I was able to work around this issue by reregistering the IConsulServiceBuilder as transient:

services.AddOcelot()
    .AddConsul();

services.RemoveAll<IConsulServiceBuilder>();
services.AddTransient<IConsulServiceBuilder, ServiceAddressConsulServiceBuilder>();

Niksson avatar Oct 17 '24 07:10 Niksson

Hi!

Just a little clarification - I encountered this error in a production project, so I'm not sure if the steps to reproduce accurately represent how to reproduce the problem. I will try and find time to create a sample project to reproduce this error. Hope I can do it soon.
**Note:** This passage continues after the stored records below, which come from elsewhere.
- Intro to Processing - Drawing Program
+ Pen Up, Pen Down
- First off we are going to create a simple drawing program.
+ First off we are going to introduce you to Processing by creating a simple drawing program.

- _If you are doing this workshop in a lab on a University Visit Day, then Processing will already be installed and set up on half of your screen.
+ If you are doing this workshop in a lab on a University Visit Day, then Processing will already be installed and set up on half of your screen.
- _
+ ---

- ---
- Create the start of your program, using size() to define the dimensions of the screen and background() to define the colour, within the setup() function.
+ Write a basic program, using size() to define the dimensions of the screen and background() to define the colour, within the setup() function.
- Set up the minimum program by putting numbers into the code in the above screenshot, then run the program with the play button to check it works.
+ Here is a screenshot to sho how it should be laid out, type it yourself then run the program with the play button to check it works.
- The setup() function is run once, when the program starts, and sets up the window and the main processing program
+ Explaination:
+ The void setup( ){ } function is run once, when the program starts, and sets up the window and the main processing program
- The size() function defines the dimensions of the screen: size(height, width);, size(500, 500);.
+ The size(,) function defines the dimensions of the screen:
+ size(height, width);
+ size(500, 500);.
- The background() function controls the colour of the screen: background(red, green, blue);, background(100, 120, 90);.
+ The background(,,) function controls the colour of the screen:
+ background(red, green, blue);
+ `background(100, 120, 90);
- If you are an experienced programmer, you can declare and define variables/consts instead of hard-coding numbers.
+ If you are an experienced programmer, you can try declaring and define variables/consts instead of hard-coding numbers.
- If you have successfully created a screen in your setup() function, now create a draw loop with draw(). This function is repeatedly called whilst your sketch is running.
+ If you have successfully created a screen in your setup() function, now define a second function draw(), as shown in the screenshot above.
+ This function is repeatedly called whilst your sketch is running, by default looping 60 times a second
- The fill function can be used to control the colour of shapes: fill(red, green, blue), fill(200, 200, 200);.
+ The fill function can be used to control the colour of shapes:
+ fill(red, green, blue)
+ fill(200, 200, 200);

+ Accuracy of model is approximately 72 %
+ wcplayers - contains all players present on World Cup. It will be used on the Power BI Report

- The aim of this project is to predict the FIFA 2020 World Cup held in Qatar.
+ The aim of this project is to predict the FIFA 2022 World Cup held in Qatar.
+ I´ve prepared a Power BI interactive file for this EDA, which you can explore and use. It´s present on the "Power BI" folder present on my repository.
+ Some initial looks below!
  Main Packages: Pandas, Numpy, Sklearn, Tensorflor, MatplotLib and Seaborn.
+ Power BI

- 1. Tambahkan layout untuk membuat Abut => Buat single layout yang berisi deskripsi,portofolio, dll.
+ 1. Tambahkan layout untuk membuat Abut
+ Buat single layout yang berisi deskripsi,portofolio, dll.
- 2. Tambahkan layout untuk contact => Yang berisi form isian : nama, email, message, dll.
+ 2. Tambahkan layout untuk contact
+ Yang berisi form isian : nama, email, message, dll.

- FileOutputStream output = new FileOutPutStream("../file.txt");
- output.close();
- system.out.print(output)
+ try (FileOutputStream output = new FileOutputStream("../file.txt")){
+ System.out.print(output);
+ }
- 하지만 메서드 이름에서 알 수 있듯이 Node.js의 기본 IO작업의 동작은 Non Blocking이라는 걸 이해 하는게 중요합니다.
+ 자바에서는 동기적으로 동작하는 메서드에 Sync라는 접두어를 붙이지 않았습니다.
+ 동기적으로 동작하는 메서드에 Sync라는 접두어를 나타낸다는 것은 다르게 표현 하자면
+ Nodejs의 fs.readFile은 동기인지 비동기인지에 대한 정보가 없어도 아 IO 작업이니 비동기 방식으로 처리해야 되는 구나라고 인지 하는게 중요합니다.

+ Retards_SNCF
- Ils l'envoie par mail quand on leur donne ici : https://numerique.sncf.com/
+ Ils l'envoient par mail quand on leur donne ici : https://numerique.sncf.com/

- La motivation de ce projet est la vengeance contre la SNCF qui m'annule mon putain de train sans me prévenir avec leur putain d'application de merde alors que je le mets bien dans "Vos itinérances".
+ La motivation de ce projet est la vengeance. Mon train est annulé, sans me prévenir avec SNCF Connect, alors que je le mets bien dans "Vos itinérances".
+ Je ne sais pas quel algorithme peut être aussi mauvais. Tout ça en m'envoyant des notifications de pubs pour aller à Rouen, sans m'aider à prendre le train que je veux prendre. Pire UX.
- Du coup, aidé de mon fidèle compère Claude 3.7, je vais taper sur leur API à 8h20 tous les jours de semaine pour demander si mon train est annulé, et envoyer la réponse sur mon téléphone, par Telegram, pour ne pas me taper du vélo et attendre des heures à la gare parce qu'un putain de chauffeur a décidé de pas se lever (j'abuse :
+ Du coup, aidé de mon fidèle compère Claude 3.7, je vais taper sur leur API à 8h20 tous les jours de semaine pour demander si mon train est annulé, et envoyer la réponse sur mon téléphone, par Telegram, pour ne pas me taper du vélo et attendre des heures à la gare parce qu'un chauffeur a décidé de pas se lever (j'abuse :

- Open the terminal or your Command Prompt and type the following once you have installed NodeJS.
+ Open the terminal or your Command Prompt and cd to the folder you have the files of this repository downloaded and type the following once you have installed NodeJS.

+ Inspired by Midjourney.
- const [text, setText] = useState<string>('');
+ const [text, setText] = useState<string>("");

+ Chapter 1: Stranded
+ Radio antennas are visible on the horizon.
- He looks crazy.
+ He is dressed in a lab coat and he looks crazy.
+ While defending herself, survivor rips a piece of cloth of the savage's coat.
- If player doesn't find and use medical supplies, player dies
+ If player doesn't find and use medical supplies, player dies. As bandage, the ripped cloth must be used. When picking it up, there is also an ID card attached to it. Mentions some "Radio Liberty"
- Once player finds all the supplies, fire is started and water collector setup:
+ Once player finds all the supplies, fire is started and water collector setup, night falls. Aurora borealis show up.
Niksson avatar Oct 17 '24 07:10 Niksson

Hello!

Workarounds:

I was able to work around this issue by reregistering the IConsulServiceBuilder as transient:

services.AddOcelot().AddConsul();
services.RemoveAll<IConsulServiceBuilder>();
services.AddTransient<IConsulServiceBuilder, ServiceAddressConsulServiceBuilder>();

It appears you have a customized solution. Your issue is that adding a default scoped service is not suitable for your environment, as seen here: (https://github.com/ThreeMammals/Ocelot/blob/ce0227c059f220761acc2d880e554174bdb3c544/src/Ocelot.Provider.Consul/OcelotBuilderExtensions.cs#L28) Scoped context refers to the context of the current request. Transient injection is not very practical since service injection occurs in just one class. Therefore, we request you to upload the complete solution as it is customized. Kindly upload the Ocelot application to your account for a comprehensive review by our team❗

P.S.

It appears to be a concurrency issue, as the domain services for this feature are singletons, including the factory class... but I'm not sure.

raman-m avatar Oct 17 '24 10:10 raman-m

I cannot upload the solution as is, since it's a private one. As I said, I will try and create a sample project to see if the error reproduces.

Niksson avatar Oct 17 '24 11:10 Niksson

@Niksson commented on Oct 17

Just a little clarification - I encountered this error in a production project, so I'm not sure if the steps to reproduce accurately represent how to reproduce the problem.

That's unfortunate. How frequently does this error occur? Is it happening with every request or just sporadically?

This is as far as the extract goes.